I used to pride myself on how fast I was in the canyons. I was a member of the illustrious “Primer Grey Crew.” To be in the PGC you had to be **** fast and also own a bike that was not considered top-notch machinery. The bike needed a small engine, cheap suspension, or just had to be a few generations old from the latest kit that was being lauded in the magazines.

The fast guys all had primer grey paint somewhere on their bike. It was because they crashed and had to repair the damage. They had the time to make the bike functional, but the effort to add paint was beyond their means or desire. Paint is used to keep rust away, so the only practical reason to paint plastic is to sell testosterone-laden men a new motorcycle, or to convince estrogen-laden women to talk to the owners of such motorcycles. The PGC had no time for this. We did not cruise the boulevards for approval of outsiders… we cruised the cliff-lined canyons in search of corners so tight our footpegs and exhausts would shower sparks behind us as we leaned impossibly through rock-strewn hairpins.

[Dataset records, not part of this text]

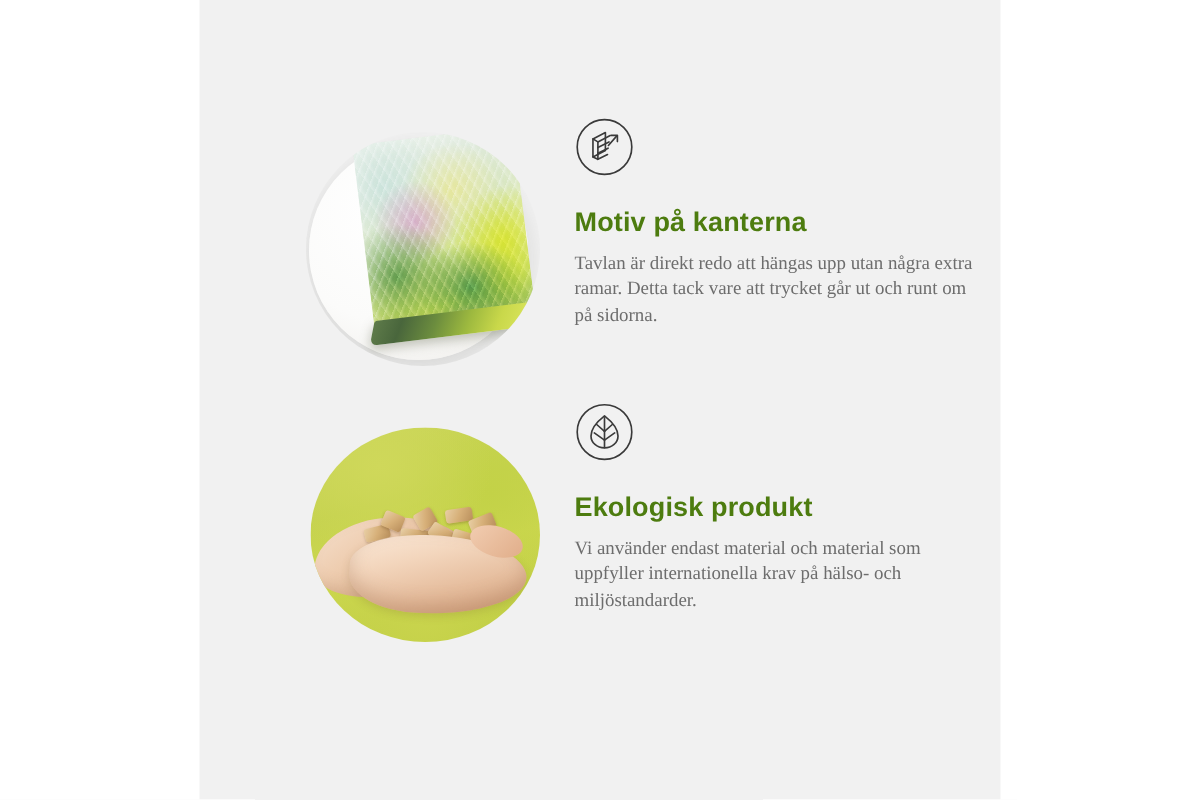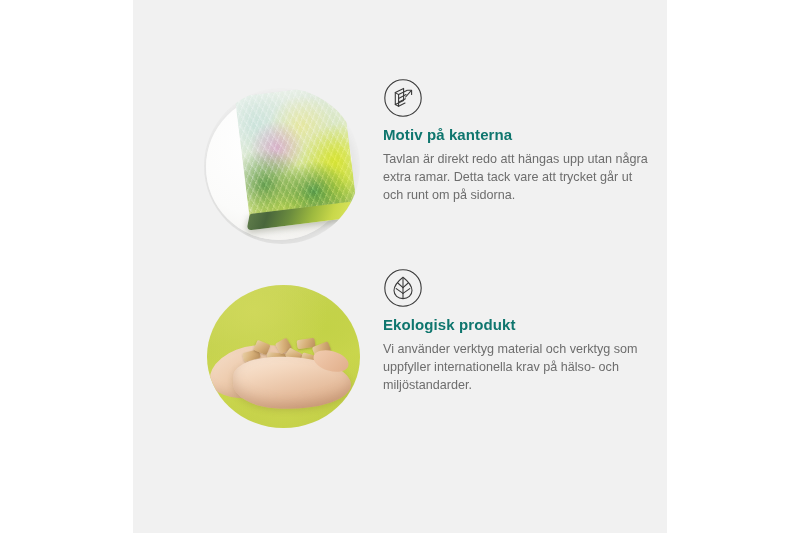--- a/index.html
+++ b/index.html
@@ -184,33 +184,34 @@
   }
 
   .icon-badge {
     width: 40px;
     height: 40px;
     display: block;
   }
   .icon-badge svg { display: block; }
 
   .feature-title {
-    margin: 8px 0 0 0;
-    font-size: 15px;
+    margin: 20px 0 0 0;
+    font-size: 18px;
     font-weight: bold;
-    color: #0f766e;
+    color: #4d7c0f;
     letter-spacing: 0.1px;
     line-height: 1.2;
   }
   .feature-desc {
     margin: 7px 0 0 0;
     font-size: 12.6px;
     line-height: 1.42;
     color: #6d6d6d;
     max-width: 268px;
+    font-family: Liberation Serif, serif;
   }
 </style>
 </head>
 <body>
 
 <div class="page">
 
   <div class="panel">
 
     <div class="feature feature-edges">
@@ -277,19 +278,19 @@
               <path d="M20 9.2 C13.6 14.2 11.0 19.0 11.0 22.6 C11.0 27.2 15.0 30.6 20 30.6 C25.0 30.6 29.0 27.2 29.0 22.6 C29.0 19.0 26.4 14.2 20 9.2 Z"></path>
               <path d="M20 10.6 L20 30.4"></path>
               <path d="M20 19.6 L14.8 15.0"></path>
               <path d="M20 19.6 L25.2 15.0"></path>
               <path d="M20 25.4 L13.2 20.6"></path>
               <path d="M20 25.4 L26.8 20.6"></path>
             </g>
           </svg>
         </span>
         <h3 class="feature-title">Ekologisk produkt</h3>
-        <p class="feature-desc">Vi använder verktyg material och verktyg som uppfyller internationella krav på hälso- och miljöstandarder.</p>
+        <p class="feature-desc">Vi använder endast material och material som uppfyller internationella krav på hälso- och miljöstandarder.</p>
       </div>
 
     </div>
 
   </div>
 </div>
 
 </body></html>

I was king of this environment. I had no fear, made no apologies. I took no quarter and I gave none. I have shoved my body through the tall grass lining a corner because it was the fast way through, simply assuming no tall rocks were hidden in their depths. I have left skidmarks in my wake, along with the baffled faces of slack-jawed pretenders who tried to keep up. The PGC made no apologies. Speed was the goal and the dragon we had to slay.

Read the rest here - Thoughts On Risk And Death… |

It will be worth your time.

I found this from another forum and wanted to share with you guys.
Ride SAFE!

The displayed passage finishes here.